Restate exactly, and only, the lines from the one containing "[652,384,727,401] .... open" through the end of the entries, keeping both endpoints.

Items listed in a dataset
□ □ □

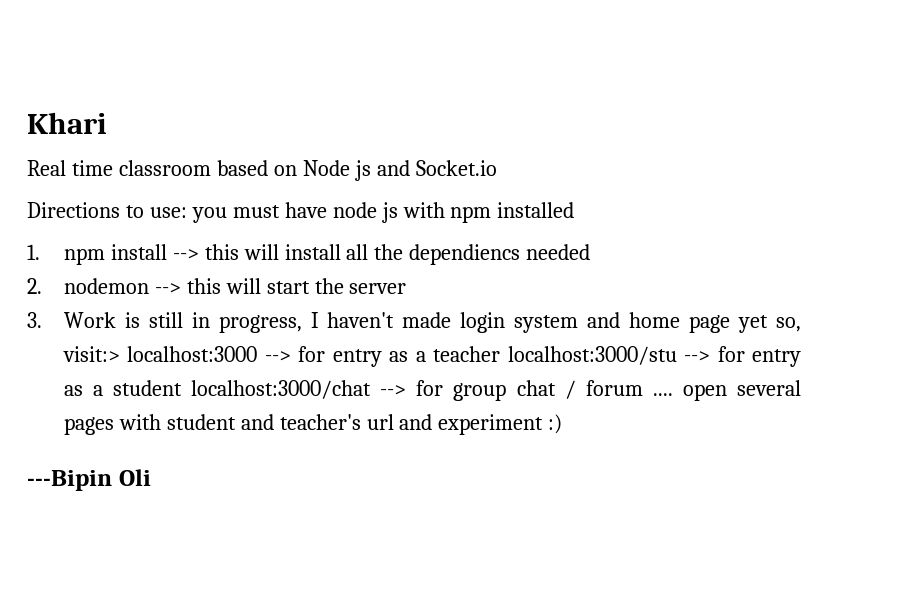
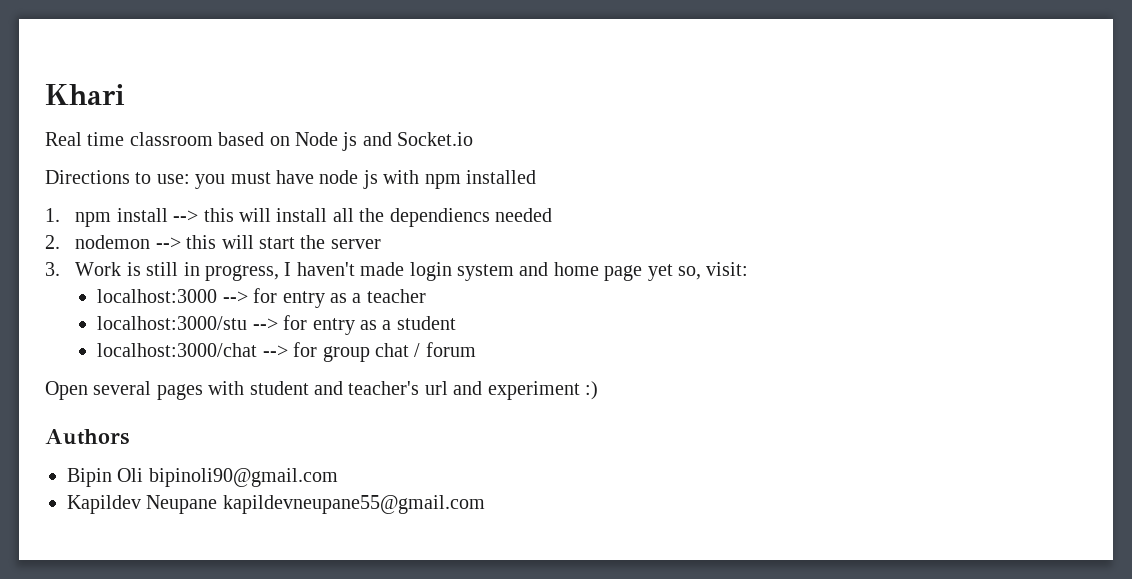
[62,346,120,362] visit:> -> [706,262,749,276] visit: //
(501, 354) none -> (426, 296) //
(183, 388) none -> (456, 323) //
[652,384,727,401] .... open -> [45,381,88,400] // Open
[27,469,151,491] ---Bipin Oli -> [45,429,129,445] [67,468,338,487] [67,495,485,514] Authors // Bipin Oli bipinoli90@gmail.com // Kapildev Neupane kapildevneupane55@gmail.com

□ □ □

- _Expected output_
[652,384,727,401] .... open -> [45,381,88,400] // Open
[27,469,151,491] ---Bipin Oli -> [45,429,129,445] [67,468,338,487] [67,495,485,514] Authors // Bipin Oli bipinoli90@gmail.com // Kapildev Neupane kapildevneupane55@gmail.com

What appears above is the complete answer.